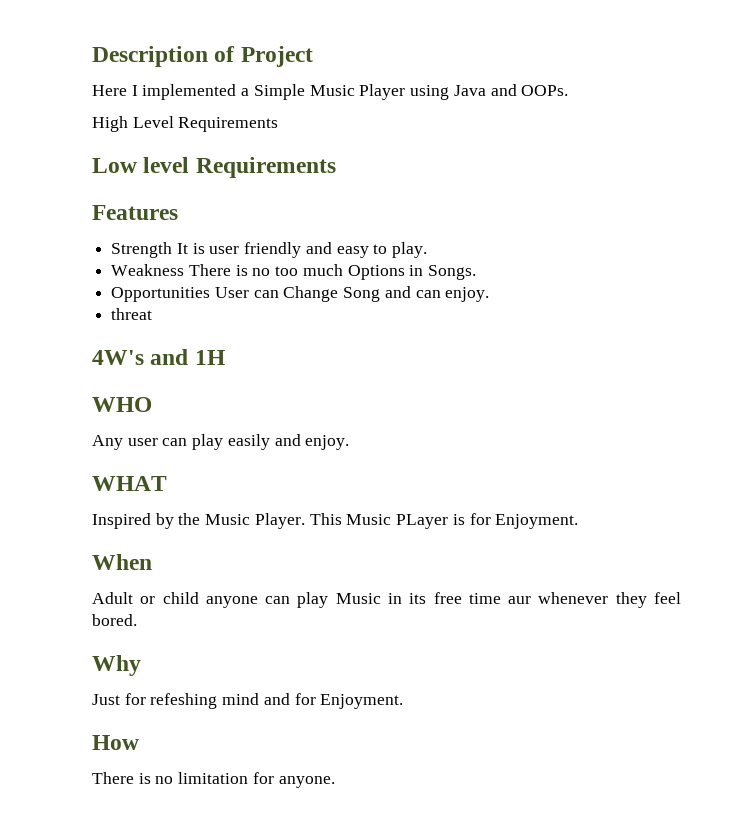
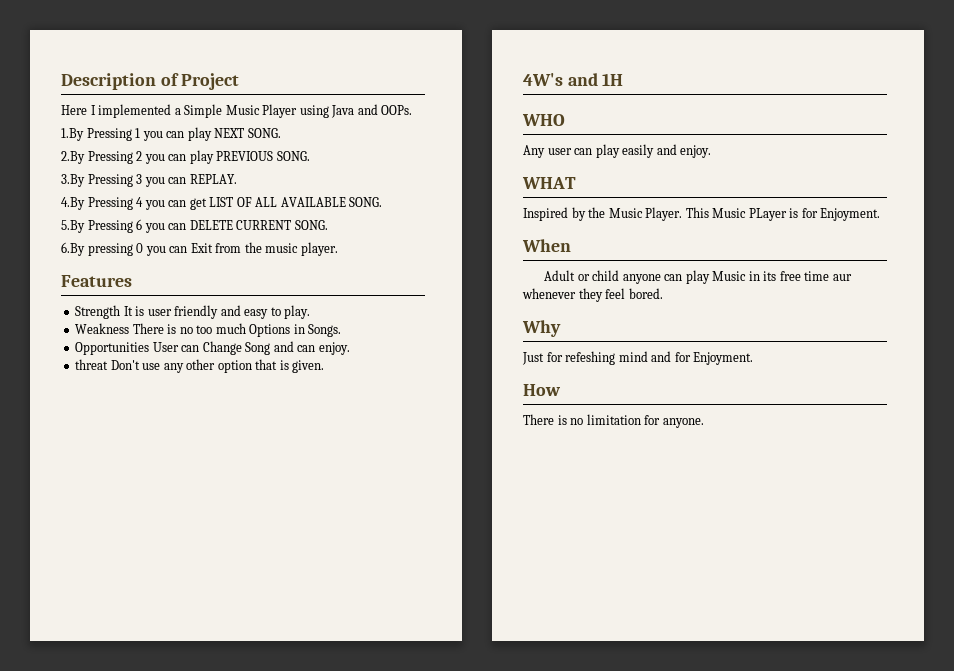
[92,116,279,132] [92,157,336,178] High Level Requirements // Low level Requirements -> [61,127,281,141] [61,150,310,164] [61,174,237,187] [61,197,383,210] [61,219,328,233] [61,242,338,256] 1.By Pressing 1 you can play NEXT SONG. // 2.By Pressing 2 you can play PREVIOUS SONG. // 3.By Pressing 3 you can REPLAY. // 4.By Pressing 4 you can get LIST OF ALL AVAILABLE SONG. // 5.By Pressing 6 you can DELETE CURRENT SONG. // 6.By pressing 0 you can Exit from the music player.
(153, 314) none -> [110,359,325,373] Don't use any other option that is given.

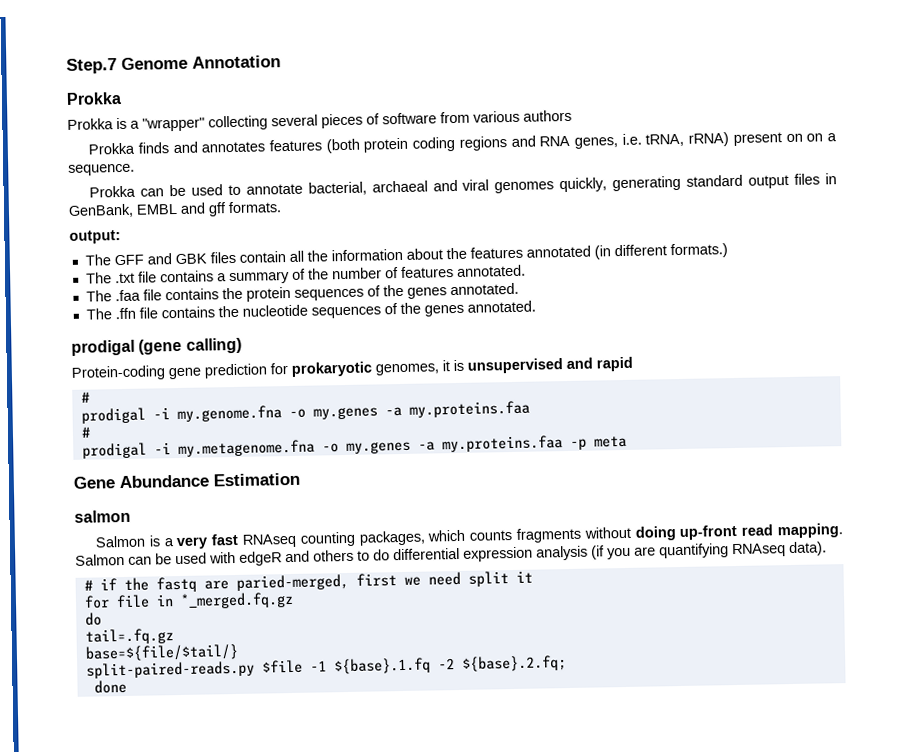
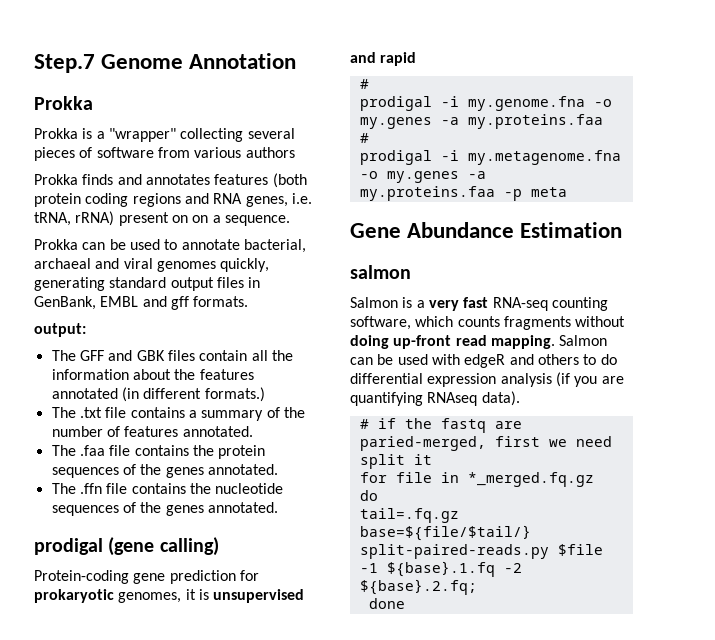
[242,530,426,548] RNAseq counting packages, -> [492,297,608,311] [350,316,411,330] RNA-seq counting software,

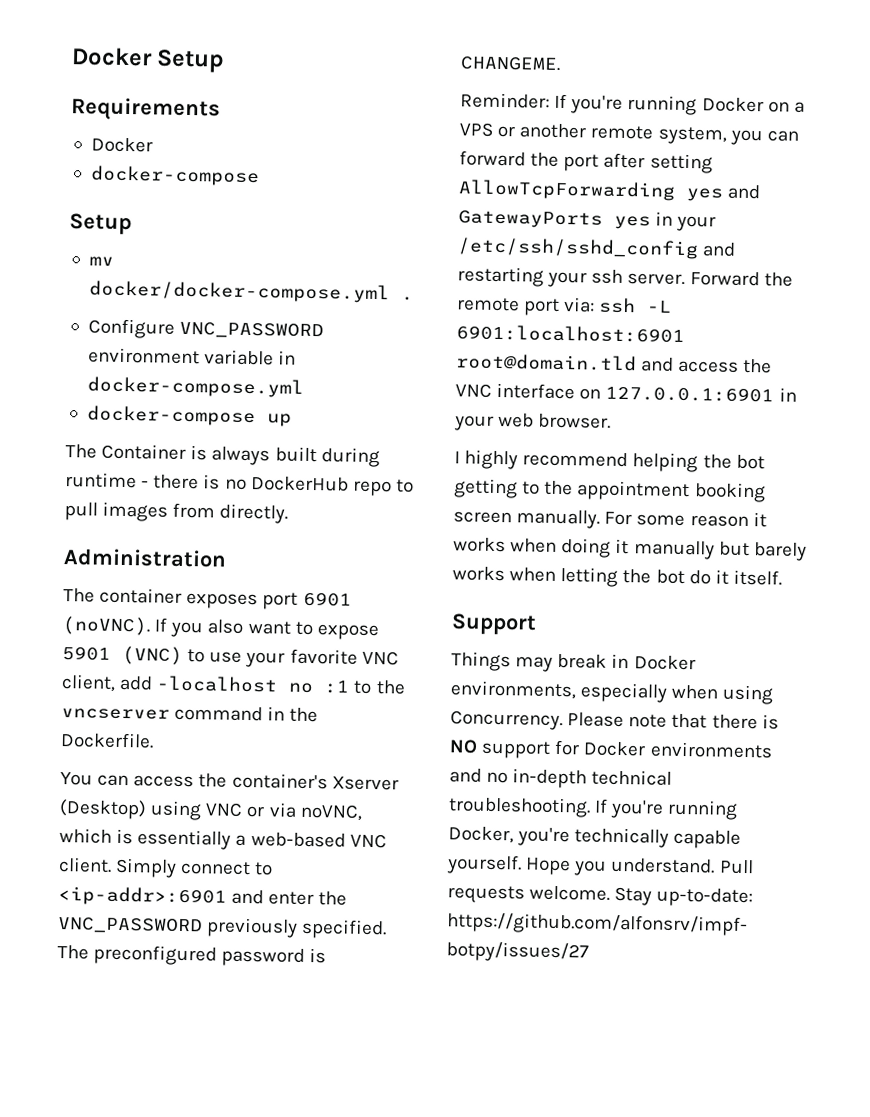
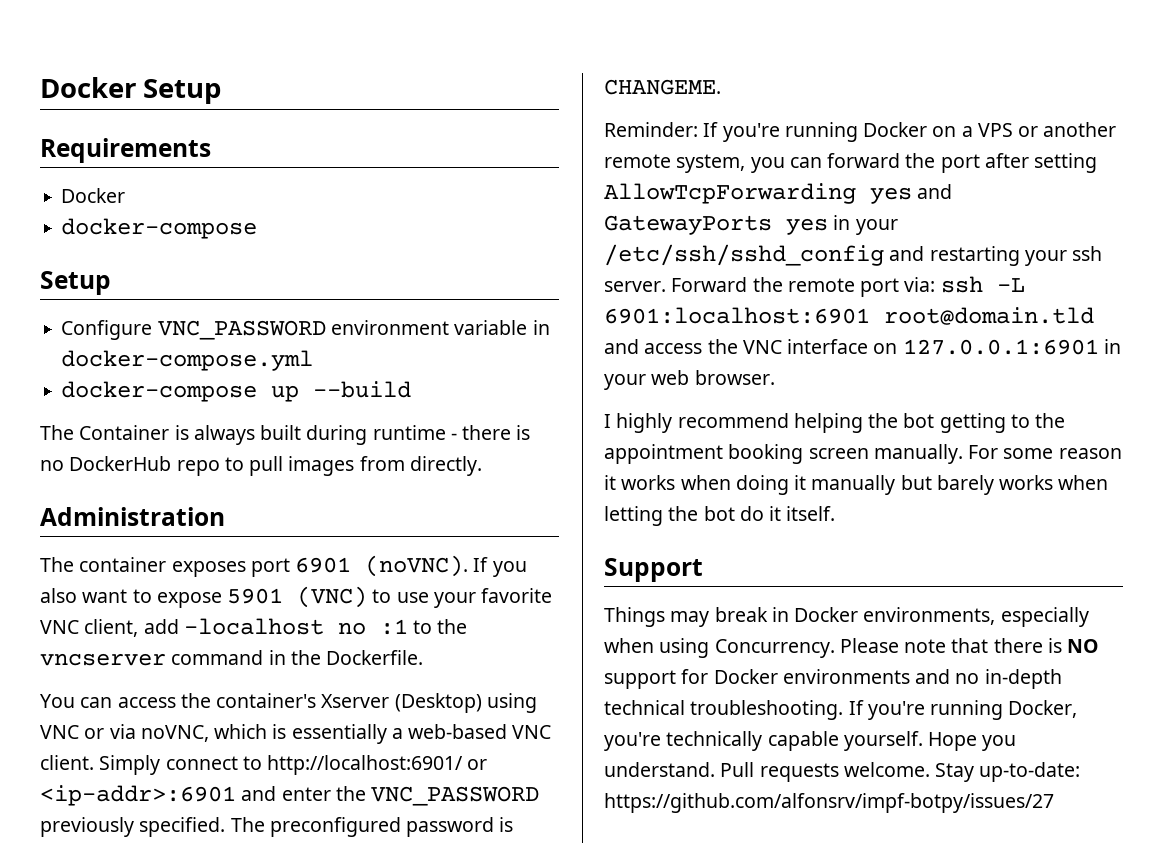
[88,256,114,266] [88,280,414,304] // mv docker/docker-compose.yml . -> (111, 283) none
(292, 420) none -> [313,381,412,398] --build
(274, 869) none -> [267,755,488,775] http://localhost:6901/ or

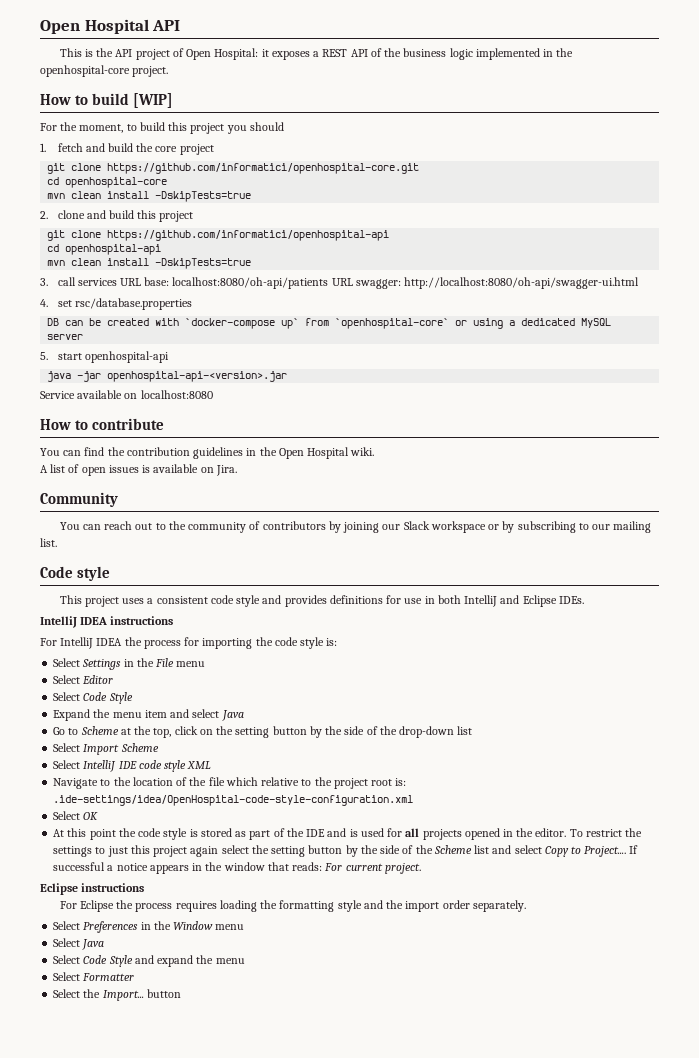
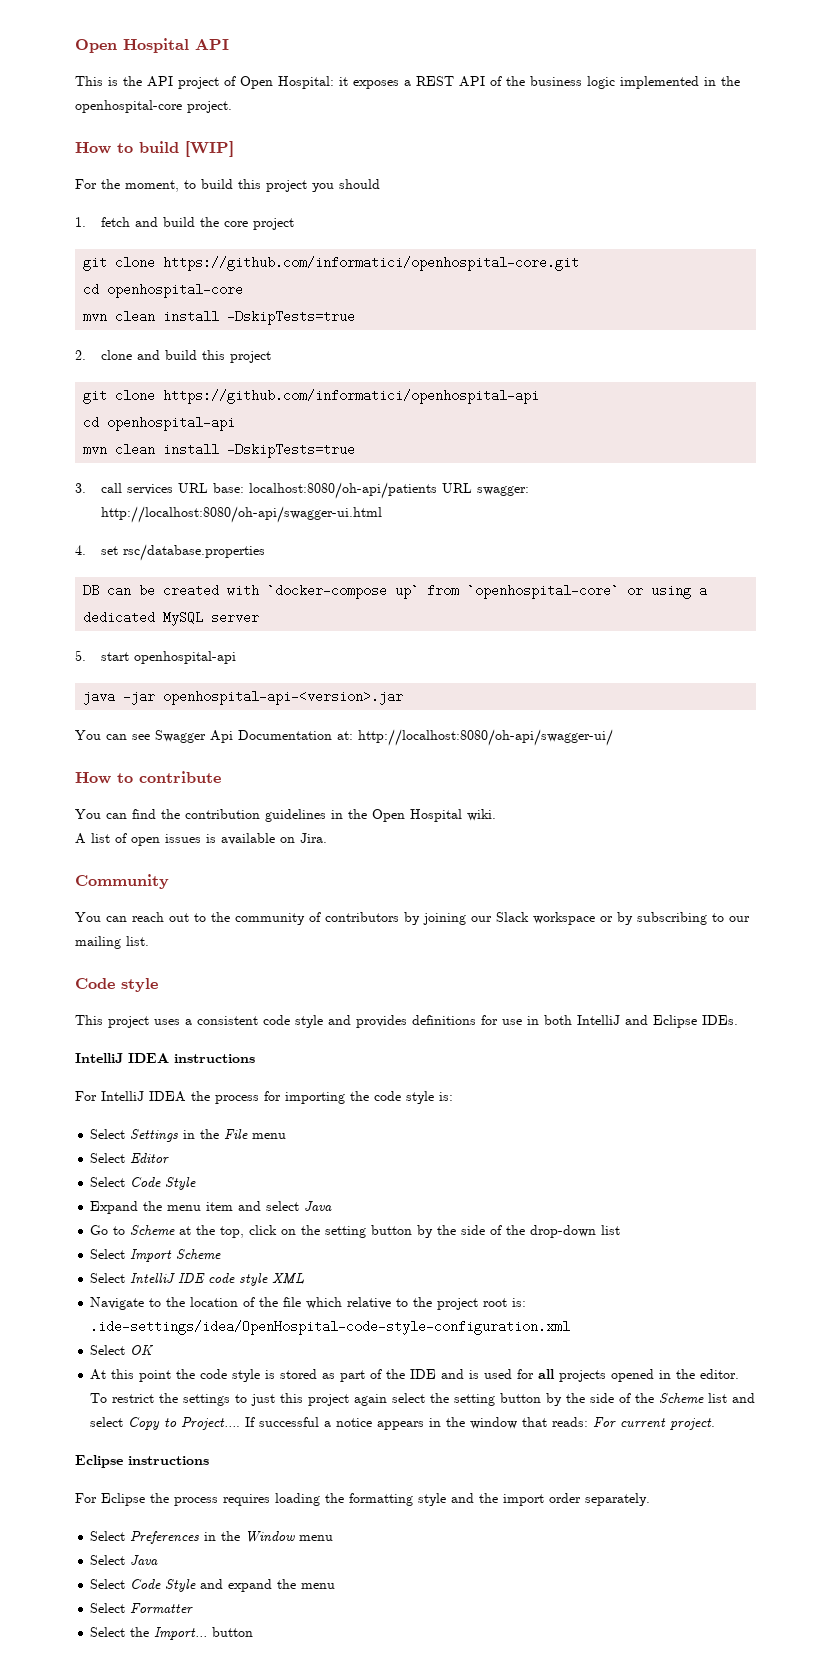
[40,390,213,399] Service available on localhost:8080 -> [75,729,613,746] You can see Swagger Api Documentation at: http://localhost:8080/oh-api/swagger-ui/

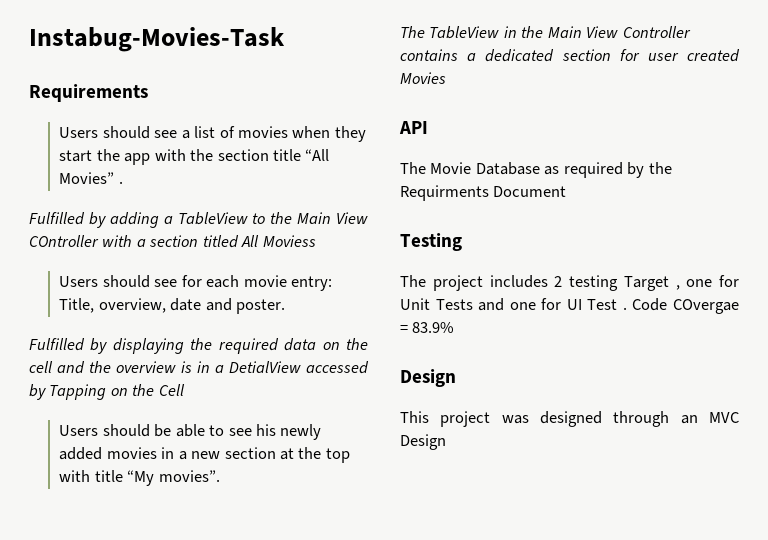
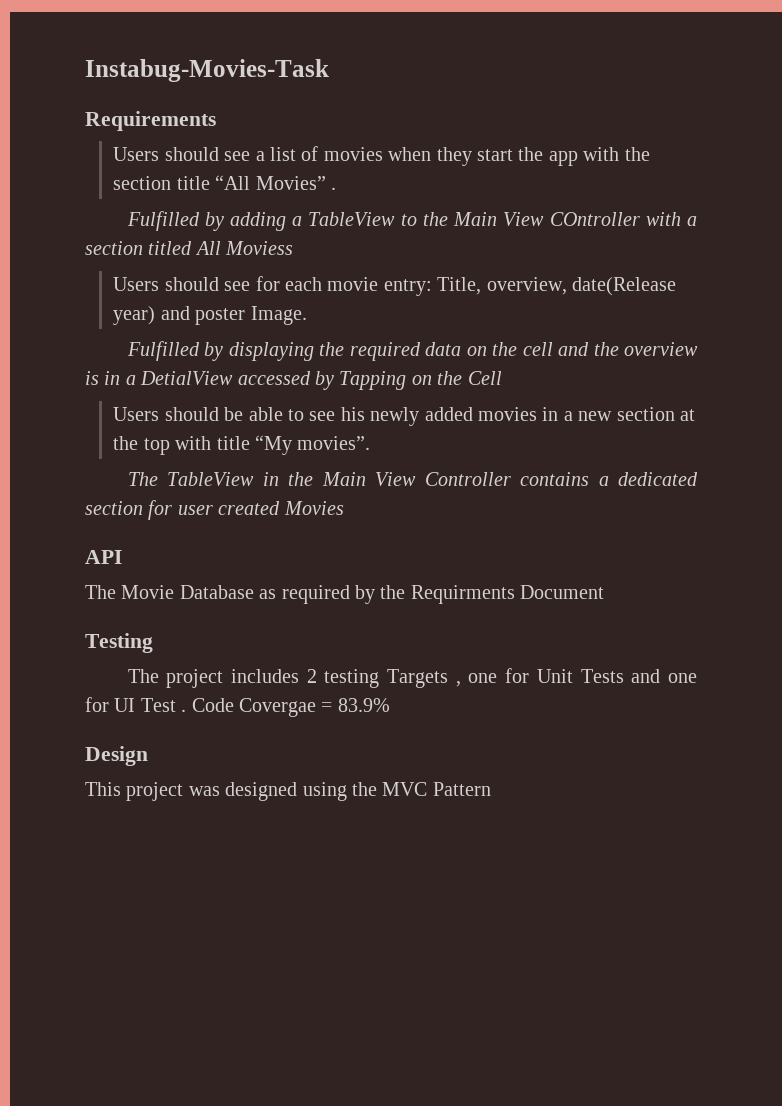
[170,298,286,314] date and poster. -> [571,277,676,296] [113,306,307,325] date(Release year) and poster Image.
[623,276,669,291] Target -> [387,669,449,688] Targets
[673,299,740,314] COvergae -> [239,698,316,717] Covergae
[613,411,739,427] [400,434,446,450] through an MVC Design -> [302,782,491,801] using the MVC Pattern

□ □ □ □ □ □ □

YOUR INSTRUCTIONS:
Copy out every line of the data in which the word "http" is found.

FINISHED EXERCISE:
(274, 869) none -> [267,755,488,775] http://localhost:6901/ or
[40,390,213,399] Service available on localhost:8080 -> [75,729,613,746] You can see Swagger Api Documentation at: http://localhost:8080/oh-api/swagger-ui/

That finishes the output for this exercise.